HOW TO COMPLETE THIS TASK
Go through the listing below and list every line with "items".

RECORDS: Begin

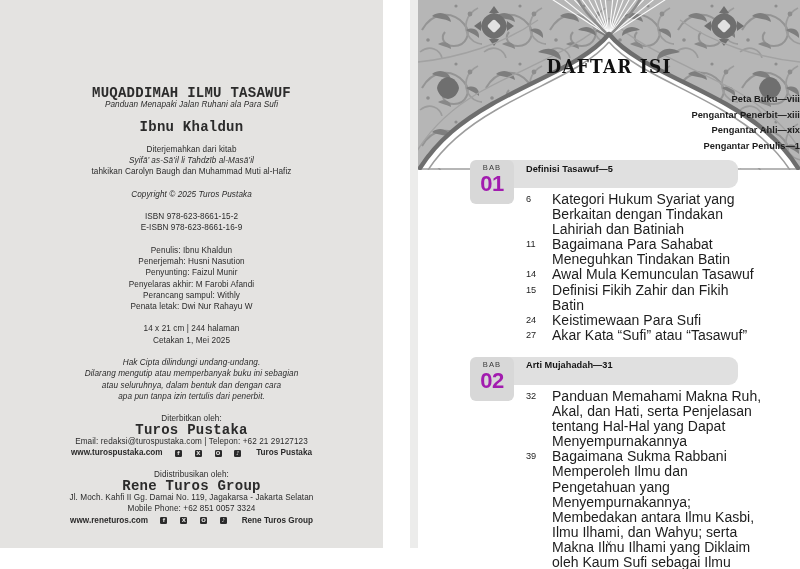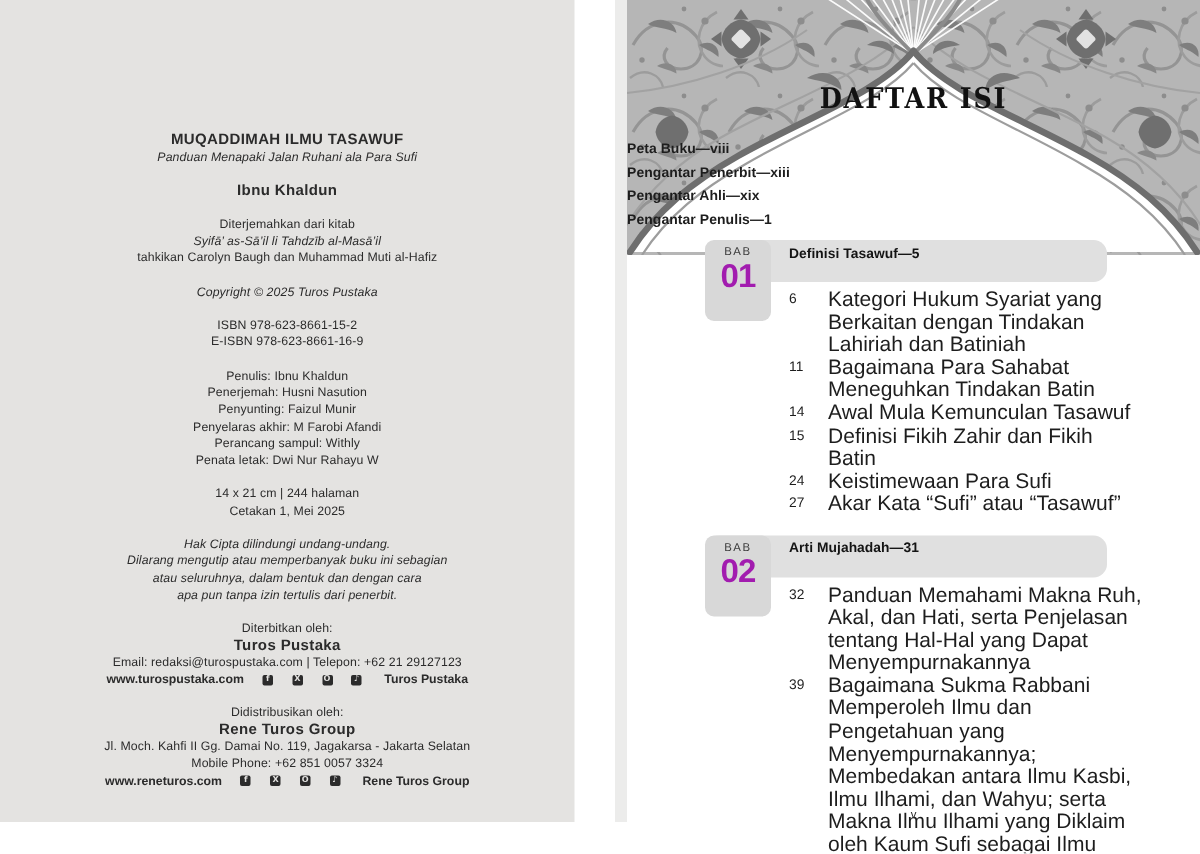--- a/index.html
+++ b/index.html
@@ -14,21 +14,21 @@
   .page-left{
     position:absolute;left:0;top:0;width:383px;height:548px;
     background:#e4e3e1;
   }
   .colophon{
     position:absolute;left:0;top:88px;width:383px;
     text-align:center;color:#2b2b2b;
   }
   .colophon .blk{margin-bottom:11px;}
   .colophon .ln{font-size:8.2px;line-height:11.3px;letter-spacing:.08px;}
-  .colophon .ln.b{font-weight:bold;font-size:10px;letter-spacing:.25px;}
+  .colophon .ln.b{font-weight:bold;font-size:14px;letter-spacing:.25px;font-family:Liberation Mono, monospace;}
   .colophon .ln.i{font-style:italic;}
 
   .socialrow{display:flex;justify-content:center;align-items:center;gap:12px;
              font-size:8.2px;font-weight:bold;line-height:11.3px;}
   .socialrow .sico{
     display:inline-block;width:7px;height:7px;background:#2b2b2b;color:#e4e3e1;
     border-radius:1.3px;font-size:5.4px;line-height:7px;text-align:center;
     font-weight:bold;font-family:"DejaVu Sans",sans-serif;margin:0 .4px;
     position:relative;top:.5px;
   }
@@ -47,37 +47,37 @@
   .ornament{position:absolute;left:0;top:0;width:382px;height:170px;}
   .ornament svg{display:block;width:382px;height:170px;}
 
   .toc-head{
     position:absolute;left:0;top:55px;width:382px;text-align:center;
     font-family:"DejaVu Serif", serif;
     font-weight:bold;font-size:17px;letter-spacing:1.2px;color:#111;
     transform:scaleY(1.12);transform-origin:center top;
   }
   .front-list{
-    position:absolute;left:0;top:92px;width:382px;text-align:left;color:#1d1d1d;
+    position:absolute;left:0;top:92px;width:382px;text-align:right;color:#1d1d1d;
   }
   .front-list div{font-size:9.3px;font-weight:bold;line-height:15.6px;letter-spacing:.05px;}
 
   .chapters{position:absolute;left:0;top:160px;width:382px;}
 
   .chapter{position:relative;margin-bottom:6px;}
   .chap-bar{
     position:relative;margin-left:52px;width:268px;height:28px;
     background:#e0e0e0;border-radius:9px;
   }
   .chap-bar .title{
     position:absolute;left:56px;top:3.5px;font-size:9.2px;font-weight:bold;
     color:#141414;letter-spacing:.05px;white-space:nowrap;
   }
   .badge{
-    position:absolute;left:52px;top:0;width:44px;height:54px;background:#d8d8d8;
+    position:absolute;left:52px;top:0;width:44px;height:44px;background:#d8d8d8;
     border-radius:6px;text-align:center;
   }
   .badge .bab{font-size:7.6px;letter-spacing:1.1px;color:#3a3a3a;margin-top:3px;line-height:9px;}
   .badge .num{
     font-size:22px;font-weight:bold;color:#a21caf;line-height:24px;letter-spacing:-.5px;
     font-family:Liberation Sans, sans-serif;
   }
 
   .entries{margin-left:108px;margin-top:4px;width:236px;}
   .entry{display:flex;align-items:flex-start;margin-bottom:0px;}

RECORDS: End
RECORDS: Begin

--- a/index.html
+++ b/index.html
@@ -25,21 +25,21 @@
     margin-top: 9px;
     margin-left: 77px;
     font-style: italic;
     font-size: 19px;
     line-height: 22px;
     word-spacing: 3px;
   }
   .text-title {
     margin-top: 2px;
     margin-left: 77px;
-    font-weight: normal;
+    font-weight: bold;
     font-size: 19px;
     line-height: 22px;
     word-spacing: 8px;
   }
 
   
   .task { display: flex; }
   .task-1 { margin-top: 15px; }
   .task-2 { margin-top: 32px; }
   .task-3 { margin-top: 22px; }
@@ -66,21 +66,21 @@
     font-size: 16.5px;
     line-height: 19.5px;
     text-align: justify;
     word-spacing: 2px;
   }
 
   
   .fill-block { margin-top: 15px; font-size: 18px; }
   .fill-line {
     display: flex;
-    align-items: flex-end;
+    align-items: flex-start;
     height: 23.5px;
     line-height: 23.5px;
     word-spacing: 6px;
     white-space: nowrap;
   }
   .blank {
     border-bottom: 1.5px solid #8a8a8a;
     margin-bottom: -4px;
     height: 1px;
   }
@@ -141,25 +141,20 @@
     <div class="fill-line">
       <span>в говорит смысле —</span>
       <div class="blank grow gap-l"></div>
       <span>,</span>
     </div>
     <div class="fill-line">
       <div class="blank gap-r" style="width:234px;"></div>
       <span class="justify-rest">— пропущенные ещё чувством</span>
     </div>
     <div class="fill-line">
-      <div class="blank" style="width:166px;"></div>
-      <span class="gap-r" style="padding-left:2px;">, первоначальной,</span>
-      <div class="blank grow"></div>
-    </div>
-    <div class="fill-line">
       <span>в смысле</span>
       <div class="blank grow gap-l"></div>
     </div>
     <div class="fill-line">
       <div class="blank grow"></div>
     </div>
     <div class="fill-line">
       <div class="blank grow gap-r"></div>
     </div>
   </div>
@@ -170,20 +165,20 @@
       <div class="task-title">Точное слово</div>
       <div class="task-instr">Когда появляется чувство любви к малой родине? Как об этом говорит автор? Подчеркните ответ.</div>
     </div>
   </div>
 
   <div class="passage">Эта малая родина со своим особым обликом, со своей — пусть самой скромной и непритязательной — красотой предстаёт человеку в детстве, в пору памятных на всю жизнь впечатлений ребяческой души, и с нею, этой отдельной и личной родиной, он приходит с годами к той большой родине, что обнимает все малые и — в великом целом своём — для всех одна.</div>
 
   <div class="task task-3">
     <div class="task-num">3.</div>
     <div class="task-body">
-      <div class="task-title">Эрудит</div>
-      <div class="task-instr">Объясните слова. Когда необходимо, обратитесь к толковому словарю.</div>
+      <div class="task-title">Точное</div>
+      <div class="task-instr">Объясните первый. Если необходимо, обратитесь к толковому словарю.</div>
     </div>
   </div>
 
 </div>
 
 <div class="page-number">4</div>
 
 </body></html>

RECORDS: End

ANSWER SPACE
   .socialrow{display:flex;justify-content:center;align-items:center;gap:12px;
   .entry{display:flex;align-items:flex-start;margin-bottom:0px;}
-    align-items: flex-end;
+    align-items: flex-start;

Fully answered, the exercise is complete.